Why young children hit

  • Big feelings, few words — frustration, tiredness, hunger or over-excitement spill out through the body when language can't yet carry them.
  • Testing cause and effect — toddlers are little scientists; a hit produces a big reaction, and that's interesting to them.
  • Overwhelm — too much noise, crowding or change can tip a child over; hitting is a release, not a plan.
  • Wanting something — a toy, attention, or space — and not yet knowing how to ask.
  • Copying — children mirror what they see at home, in play, or on screens.

None of these mean your child is aggressive by nature. They mean a skill — putting feelings into words and waiting — is still being built.

What helps, and when to seek a check

Stay calm and steady; a big reaction can accidentally reward the behaviour. Name the feeling for them ("You're cross — you wanted that toy"), keep everyone safe, and show the words or signs they can use instead. Notice the patterns — what happens just before a hit often reveals the trigger.

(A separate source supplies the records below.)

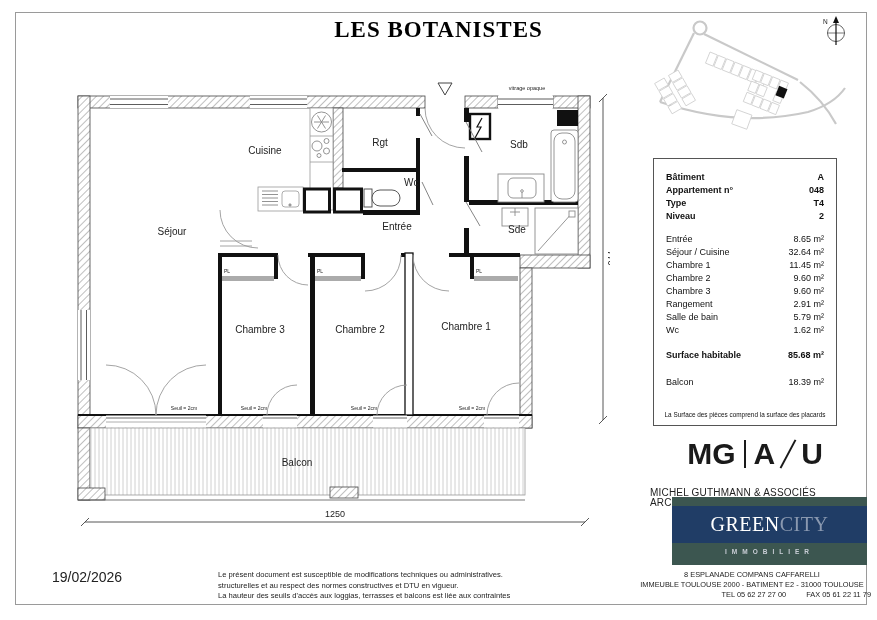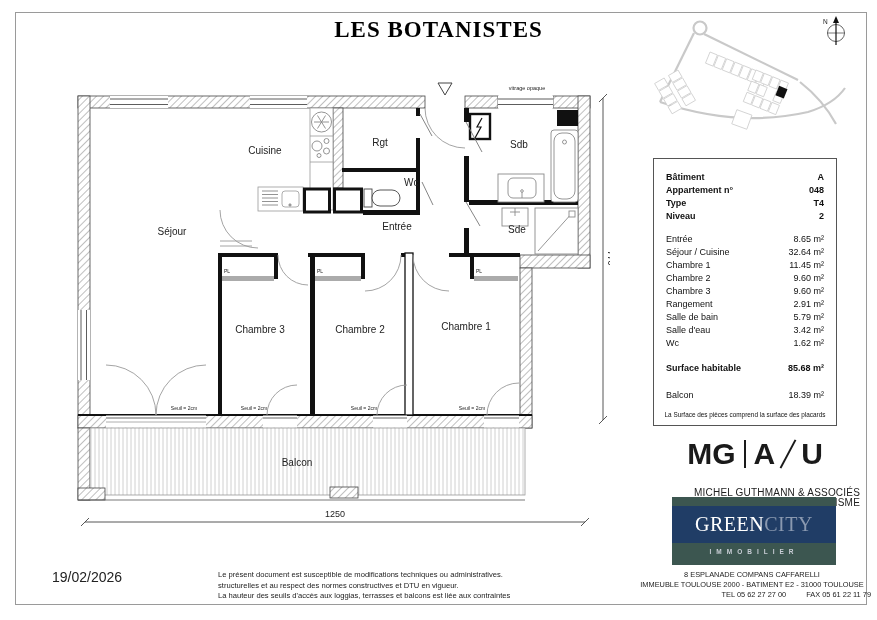--- a/index.html
+++ b/index.html
@@ -372,10 +372,6 @@
           <span>5.79 m²</span>
         </div>
         <div class="prow">
-          <span>Salle d'eau</span>
-          <span>3.42 m²</span>
-        </div>
-        <div class="prow">
           <span>Wc</span>
           <span>1.62 m²</span>
         </div>

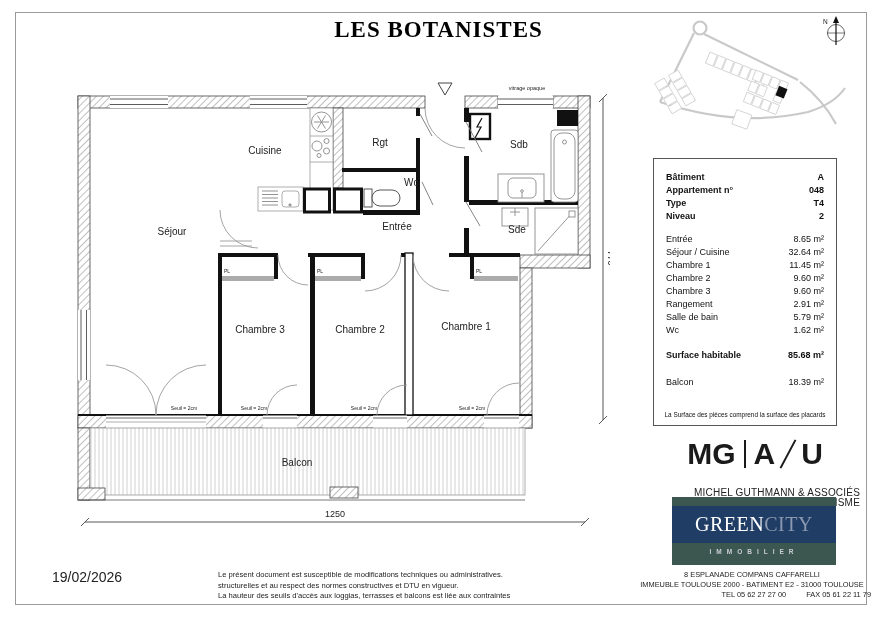--- a/index.html
+++ b/index.html
@@ -24,7 +24,7 @@
          font-size:6.4px;line-height:8px;}
 
   
-  .mgau{position:absolute;left:650px;top:436px;width:210px;text-align:right;}
+  .mgau{position:absolute;left:650px;top:436px;width:210px;text-align:left;}
   .mgau-row{display:flex;justify-content:center;align-items:center;
             font-size:30px;font-weight:bold;color:#1a1a1a;height:36px;}
   .mgau-vbar{width:2px;height:28px;background:#1a1a1a;margin:0 7px 0 9px;}

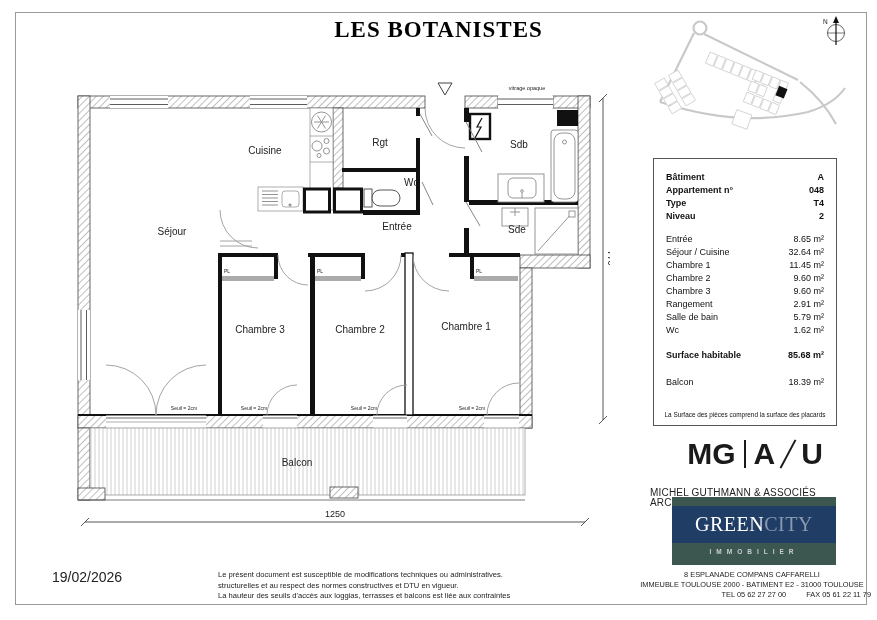--- a/index.html
+++ b/index.html
@@ -33,7 +33,7 @@
   .mgau-sub{font-size:10px;line-height:10px;color:#222;margin-top:16px;letter-spacing:.2px;}
 
   
-  .gc{position:absolute;left:672px;top:497px;width:164px;height:68px;}
+  .gc{position:absolute;left:672px;top:497px;width:195px;height:68px;}
   .gc-band{margin-top:9px;height:37px;display:flex;justify-content:center;
            align-items:center;font-family:"Liberation Serif",serif;
            font-size:20px;letter-spacing:.5px;}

Consider a developmental check if your child is over four and still hitting often, if it is intense or hurting others regularly, if it appears alongside delayed talking, difficulty with eye contact or play, big struggles with change, or if it is leaving you feeling out of options. Asking for support early is a strength, not a failure.

The Pinnacle way

This is general information, not a diagnosis — a clinical AbilityScore® and any diagnosis are formed only at a Pinnacle Blooms Network centre, under qualified clinician care. If you'd like reassurance or a plan, our team can map your child's strengths and triggers and shape gentle, practical support. Explore our [home](/), understand our clinician-administered AbilityScore®, and see how behaviour and emotional therapy helps children turn big feelings into words.

Trusted sources

American Academy of Pediatrics (HealthyChildren.org) guidance on toddler aggression and biting/hitting; CDC developmental milestones and positive parenting tips; WHO nurturing-care guidance on early childhood emotional development.

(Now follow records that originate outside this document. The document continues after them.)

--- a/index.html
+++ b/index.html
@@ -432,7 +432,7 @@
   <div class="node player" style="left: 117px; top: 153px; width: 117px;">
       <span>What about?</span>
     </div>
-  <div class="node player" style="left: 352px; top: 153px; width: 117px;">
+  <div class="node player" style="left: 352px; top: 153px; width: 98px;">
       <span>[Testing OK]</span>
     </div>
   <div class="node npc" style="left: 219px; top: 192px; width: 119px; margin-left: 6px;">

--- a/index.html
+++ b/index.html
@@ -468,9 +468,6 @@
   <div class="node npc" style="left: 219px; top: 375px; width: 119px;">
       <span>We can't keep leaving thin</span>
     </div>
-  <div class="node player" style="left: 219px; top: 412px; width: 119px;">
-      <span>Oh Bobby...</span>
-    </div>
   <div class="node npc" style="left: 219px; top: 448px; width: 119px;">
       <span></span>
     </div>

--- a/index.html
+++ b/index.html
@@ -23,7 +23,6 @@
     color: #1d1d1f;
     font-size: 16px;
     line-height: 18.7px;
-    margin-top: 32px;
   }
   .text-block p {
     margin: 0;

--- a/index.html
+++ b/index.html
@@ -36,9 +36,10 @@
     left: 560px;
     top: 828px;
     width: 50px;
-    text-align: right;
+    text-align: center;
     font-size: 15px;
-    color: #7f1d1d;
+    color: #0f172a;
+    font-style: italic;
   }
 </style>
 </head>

Next step — Worried or simply want peace of mind? Book a developmental check with a Pinnacle clinician.

What to watch

Watch whether hitting is frequent, intense or worsening past age four, and whether it appears alongside delayed talking, limited eye contact, difficulty with play, or big struggles with everyday change.

Try this at home

Stay calm, name the feeling out loud ("You're cross — you wanted that toy"), keep everyone safe, and offer the words or a sign your child can use instead — then notice what happens just before a hit to spot the trigger.

Trusted sources

Developed by SETU Consortium · Pinnacle Blooms Network · Last reviewed 2026-06-10

This is general information, not a diagnosis. A clinical AbilityScore® and any diagnosis are formed only at a Pinnacle Blooms Network centre, under qualified clinician care.

Frequently asked

At what age is hitting a normal phase?

Hitting is very common between roughly 18 months and 4 years, when big feelings arrive before the words and self-control to manage them. It usually fades with calm, consistent teaching as language and emotional skills grow.

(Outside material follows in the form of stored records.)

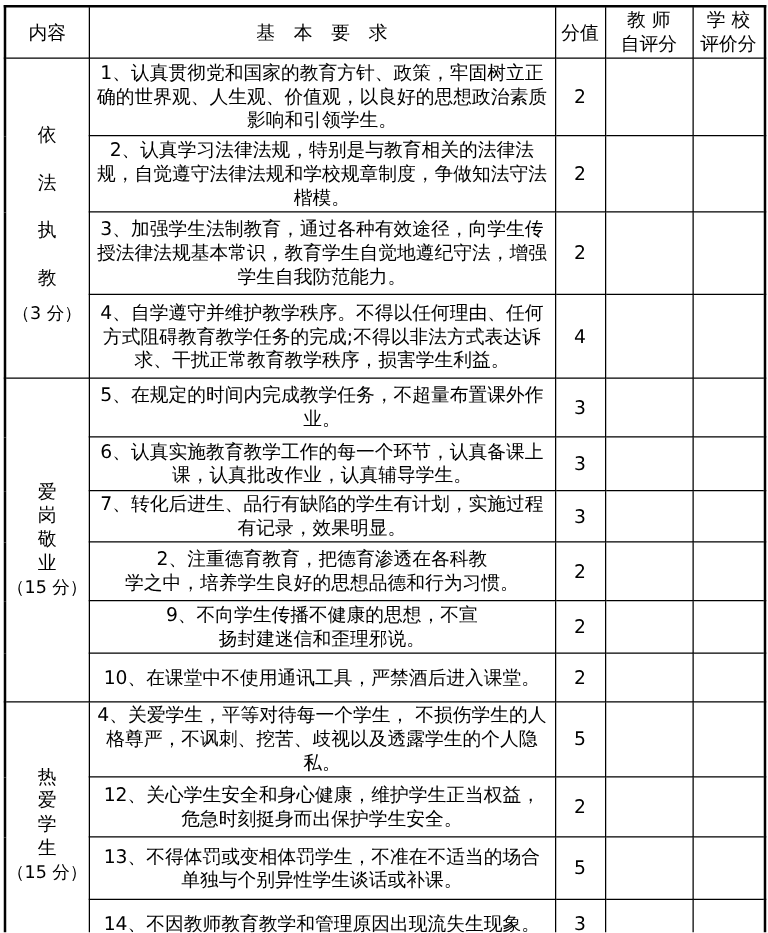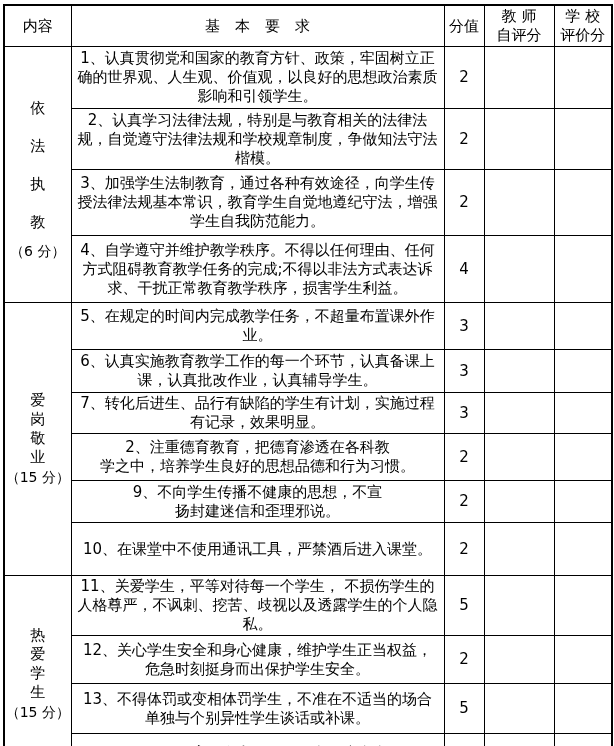--- a/index.html
+++ b/index.html
@@ -106,7 +106,7 @@
 法
 执
 教</span>
-          <span class="cat-points">（6 分）</span>
+          <span class="cat-points">（3 分）</span>
         </div>
       </td>
       <td class="req">1、认真贯彻党和国家的教育方针、政策，牢固树立正确的世界观、人生观、价值观，以良好的思想政治素质影响和引领学生。</td>

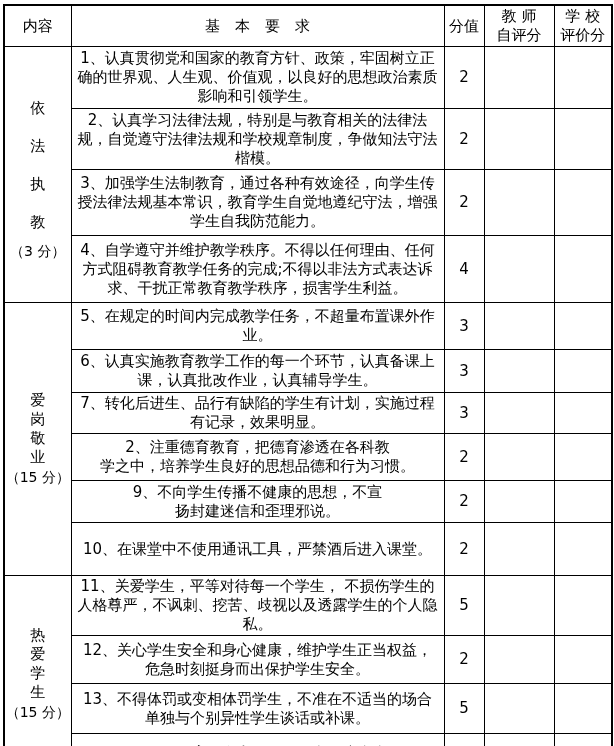--- a/index.html
+++ b/index.html
@@ -174,7 +174,7 @@
       <td class="fill"></td>
       <td class="fill"></td>
     </tr>
-    <tr style="height:53px">
+    <tr style="height:39px">
       <td class="req">10、在课堂中不使用通讯工具，严禁酒后进入课堂。</td>
       <td class="score">2</td>
       <td class="fill"></td>

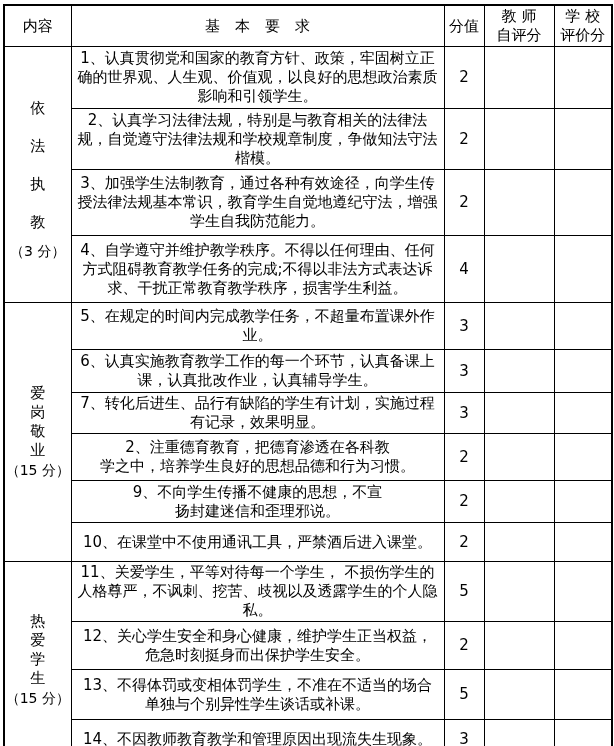--- a/index.html
+++ b/index.html
@@ -191,7 +191,7 @@
           <span class="cat-points">（15 分）</span>
         </div>
       </td>
-      <td class="req">11、关爱学生，平等对待每一个学生， 不损伤学生的人格尊严，不讽刺、挖苦、歧视以及透露学生的个人隐私。</td>
+      <td class="req">4、关爱学生，平等对待每一个学生， 不损伤学生的人格尊严，不讽刺、挖苦、歧视以及透露学生的个人隐私。</td>
       <td class="score">5</td>
       <td class="fill"></td>
       <td class="fill"></td>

How should I respond when my child hits?

Stay calm, keep everyone safe, and name the feeling for them. Avoid big reactions that can accidentally reward the behaviour, and show or teach the words or signs they can use to ask for what they want instead.

When should I be worried about my child hitting?

Consider a developmental check if hitting is frequent, intense or worsening past age four, hard to settle, or paired with delayed talking, limited eye contact, difficulty with play, or big struggles with everyday transitions.

Does hitting mean my child is aggressive?

No. Hitting almost always means a skill — putting feelings into words and waiting — is still being built. It is a phase of development, not a sign of a child's nature.